Ein Schlüssel zur Erhaltung von kleinbäuerlichen Strukturen sieht Hartmann auch in der Stärkung der Direktvermarktung. Beeindruckt hätten ihn bei seinen Betriebsbesichtigungen die Anstrengungen, mit Hackschnitzelheizungen energieunabhängiger zu werden.
Wie passen 4 % Stilllegung in die Versorgungskrise
Etwas mehr Stimmung kam im Festzelt auf, als Kreisobmann Maier die Finger in agrarpolitische Wunden legte,vetwa bei der Flächenstilllegung. Es verstehe doch hierzulande kein Mensch, so Maier, dass in der gegenwärtigen Krise die Bundesregierung nach wie vor an der 4-Prozent-Marke festhalte. Und überhaupt stinke der ausgehandelte europäische Green Deal nach den Worten des Kreisobmanns vom Kopf her: „Wenn wir noch mehr extensivieren, dann wird die Situation auf dem Lebensmittelmarkt noch schlimmer.“
Maier verwies auch auf die prekäre Situation der Schweinehalter. In einem gemeinsamen Markt wie der EU müssten beim Tierwohl gleiche Regeln für alle gelten, „aber wir in Deutschland satteln immer noch ein bisschen was drauf“. Was die Düngeverordnung betrifft, sprach Maier sich für eine „einzelbetriebliche Betrachtung“ aus. Unter großem Beifall stellte der Erdinger Kreisobmann fest: „Die Landwirtschaft ist systemrelevant.“
Landrat macht sich stark für Landwirte
Unter den zahlreichen Ehrengästen war auch die CSU-Wahlkreisabgeordnete und bayerische Familienministerin Ulrike Scharf sowie Landrat Martin Bayerstorfer, der es in seinem Grußwort „unverständlich und höchst bedenklich“ nannte, angesichts der aktuellen Lage 4 %der Flächen stillzulegen, statt sie zu bewirtschaften. Zudem sprach er von einer „systematischen Gängelung“ von Tierhaltungsbetrieben und kritisierte gleichzeitig die überbordende Bürokratie, der sich landwirtschaftliche Betriebe ausgesetzt sehen.

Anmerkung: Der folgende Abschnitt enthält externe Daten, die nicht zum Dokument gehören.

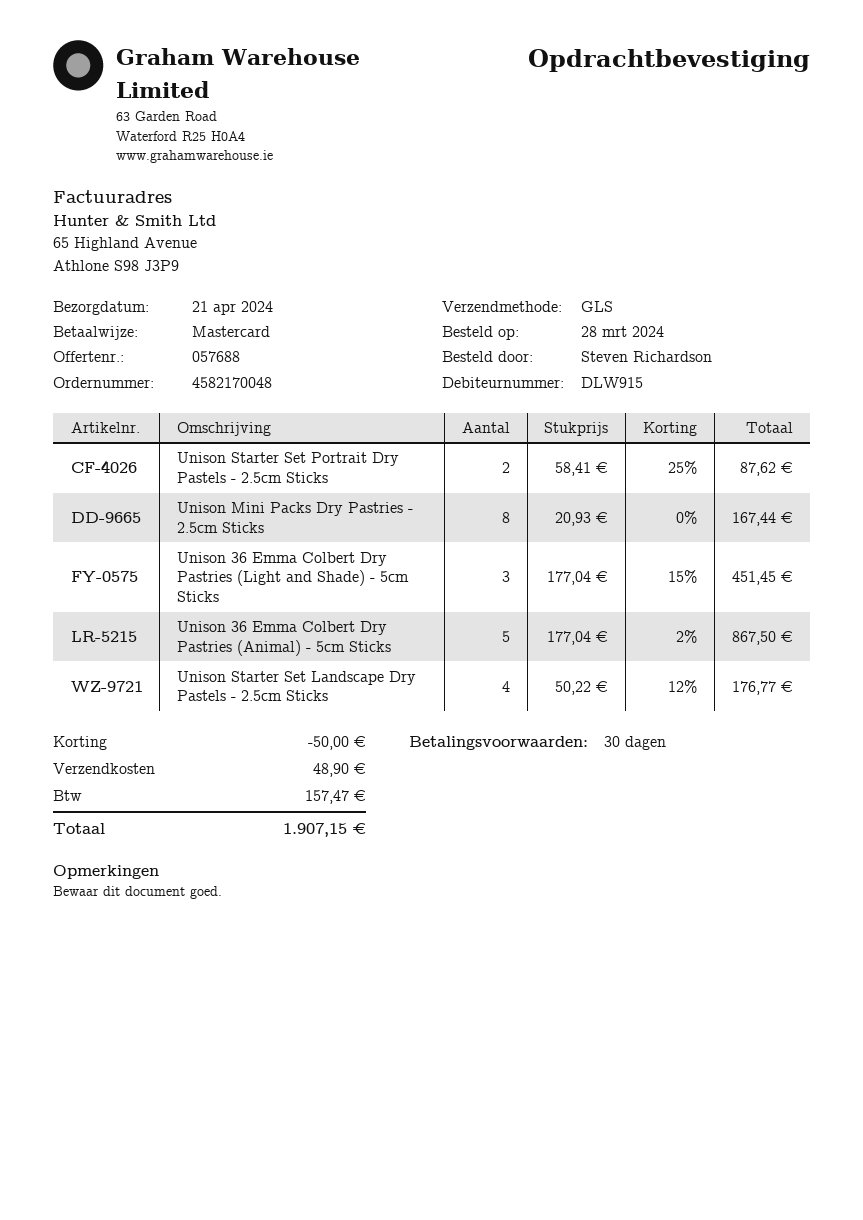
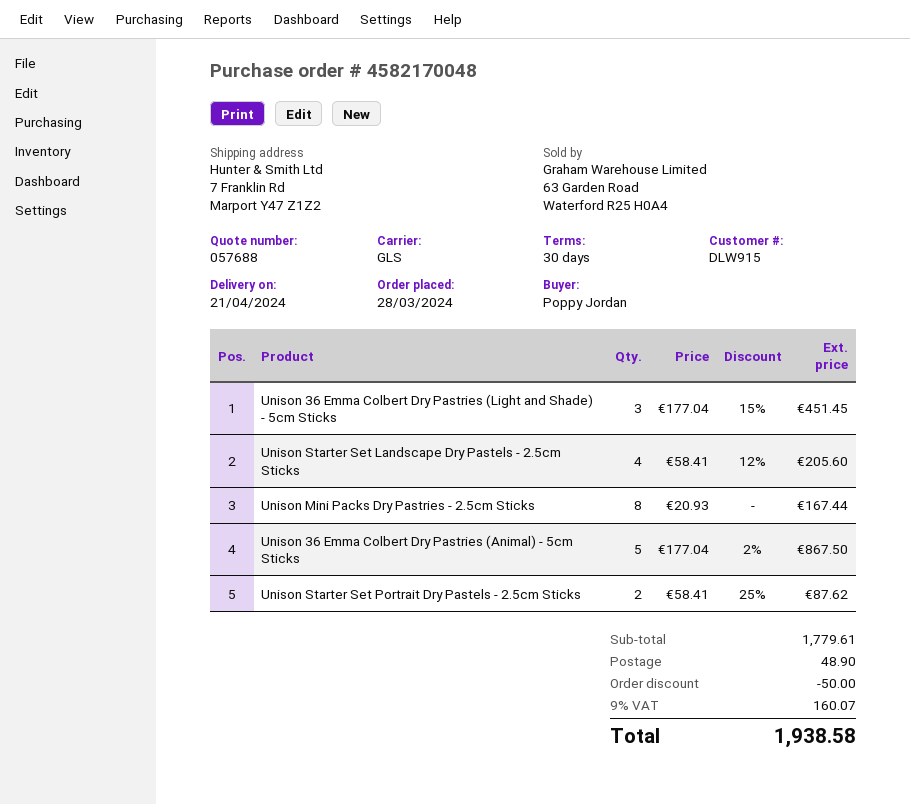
ordered by: Steven Richardson -> Poppy Jordan
Unison Starter Set Landscape Dry Pastels - 2.5cm Sticks: 4 x 50.22 - 12% = 176.77 -> 4 x 58.41 - 12% = 205.60
tax: 157.47 -> 160.07
total: 1907.15 -> 1938.58

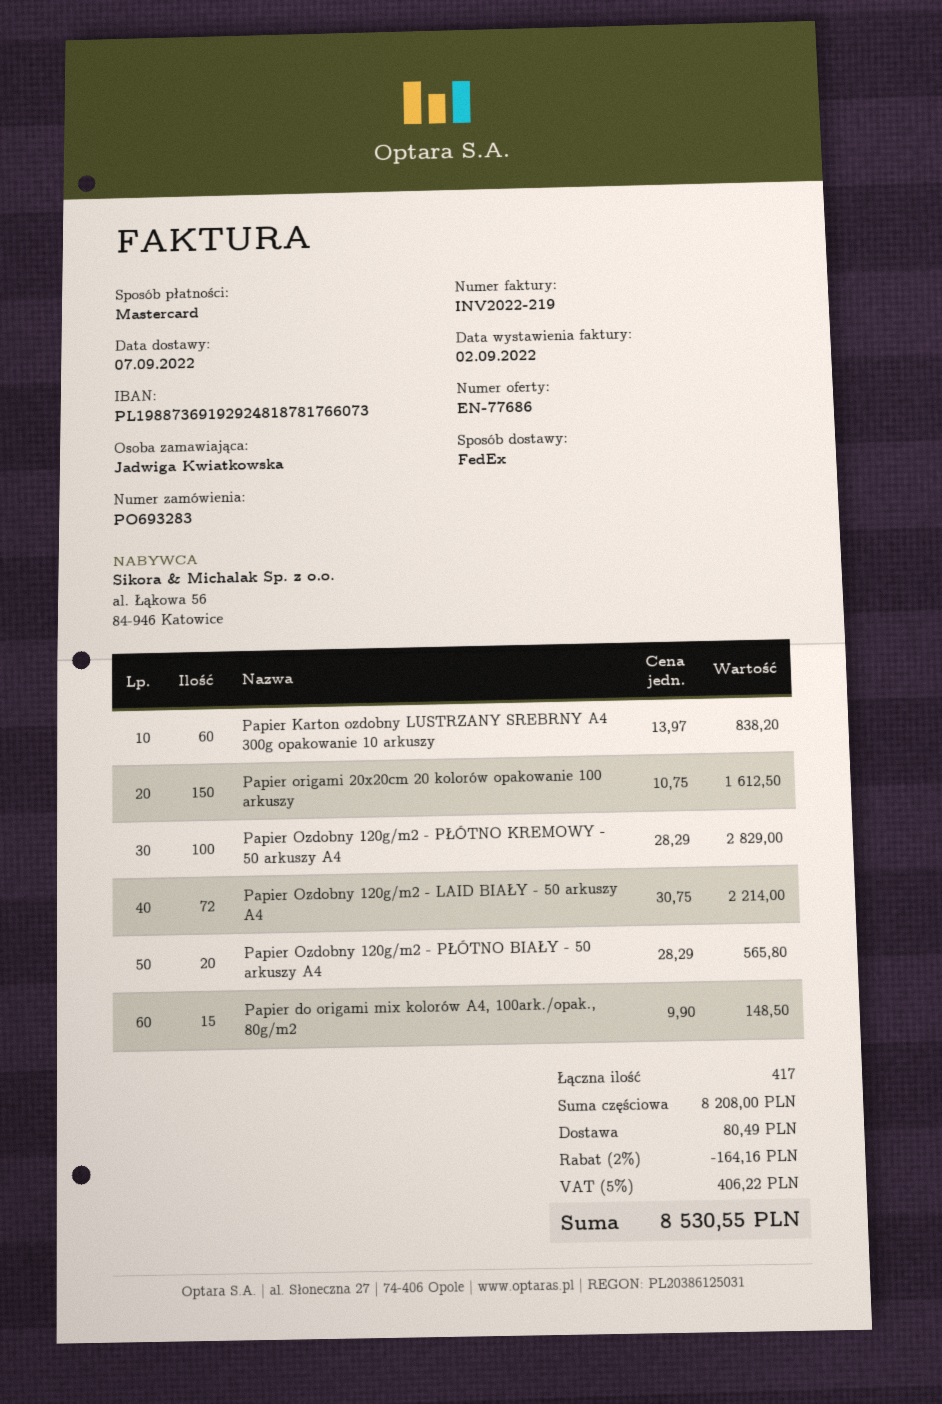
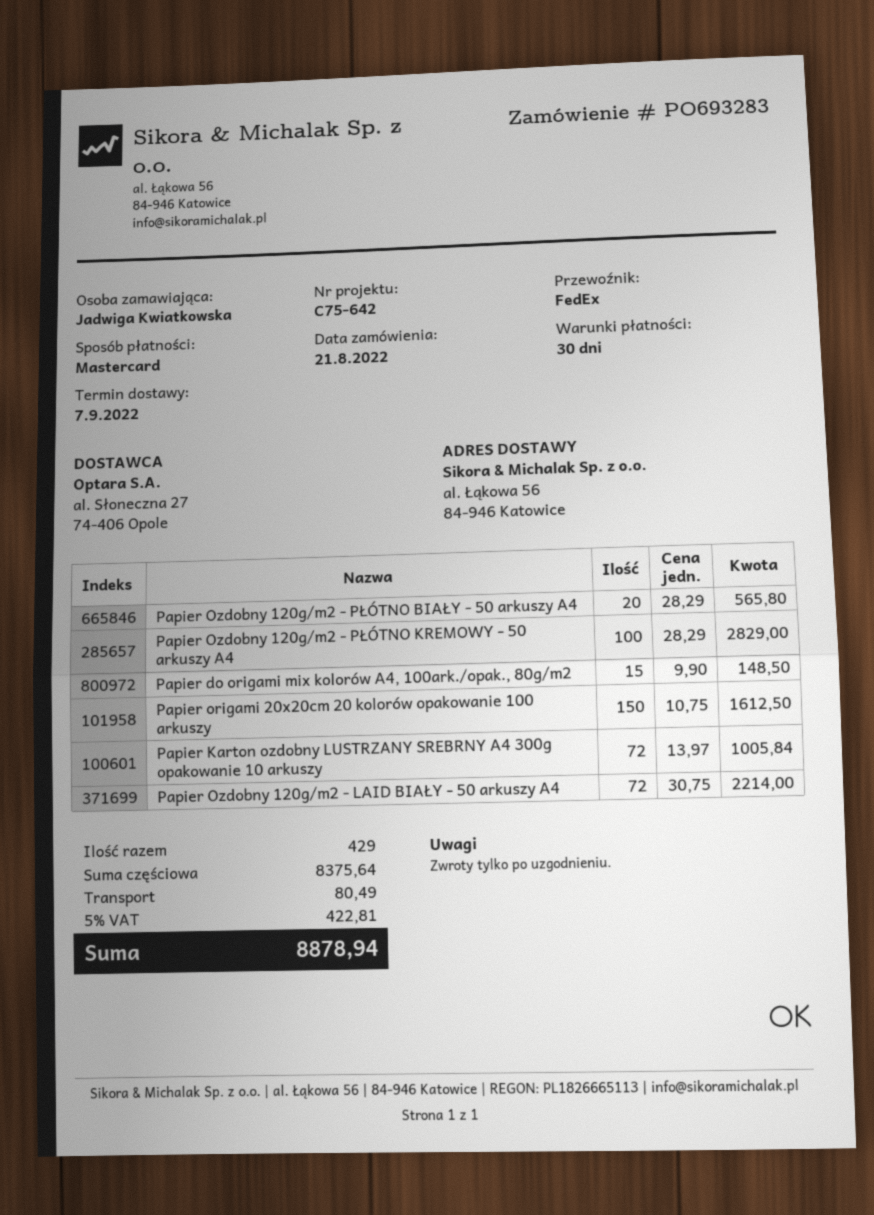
Papier Karton ozdobny LUSTRZANY SREBRNY A4 300g opakowanie 10 arkuszy: 60 x 13.97 = 838.20 -> 72 x 13.97 = 1005.84
total quantity: 417 -> 429
subtotal: 8208.00 -> 8375.64
discount: 2% = 164.16 -> none
tax: 5% = 406.22 -> 5% = 422.81
total: 8530.55 -> 8878.94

Im Agrarbereich sei Bayern finanziell „sehr gut aufgestellt“, betonte Staatsministerin Scharf. Sie kritisierte eine teils „ideologische Haltung“ der Ampelregierung in Berlin. Letztlich aber, sagte Scharf, gehe es auch in der Agrarpolitik immer ums Ringen um „die besten Lösungen“.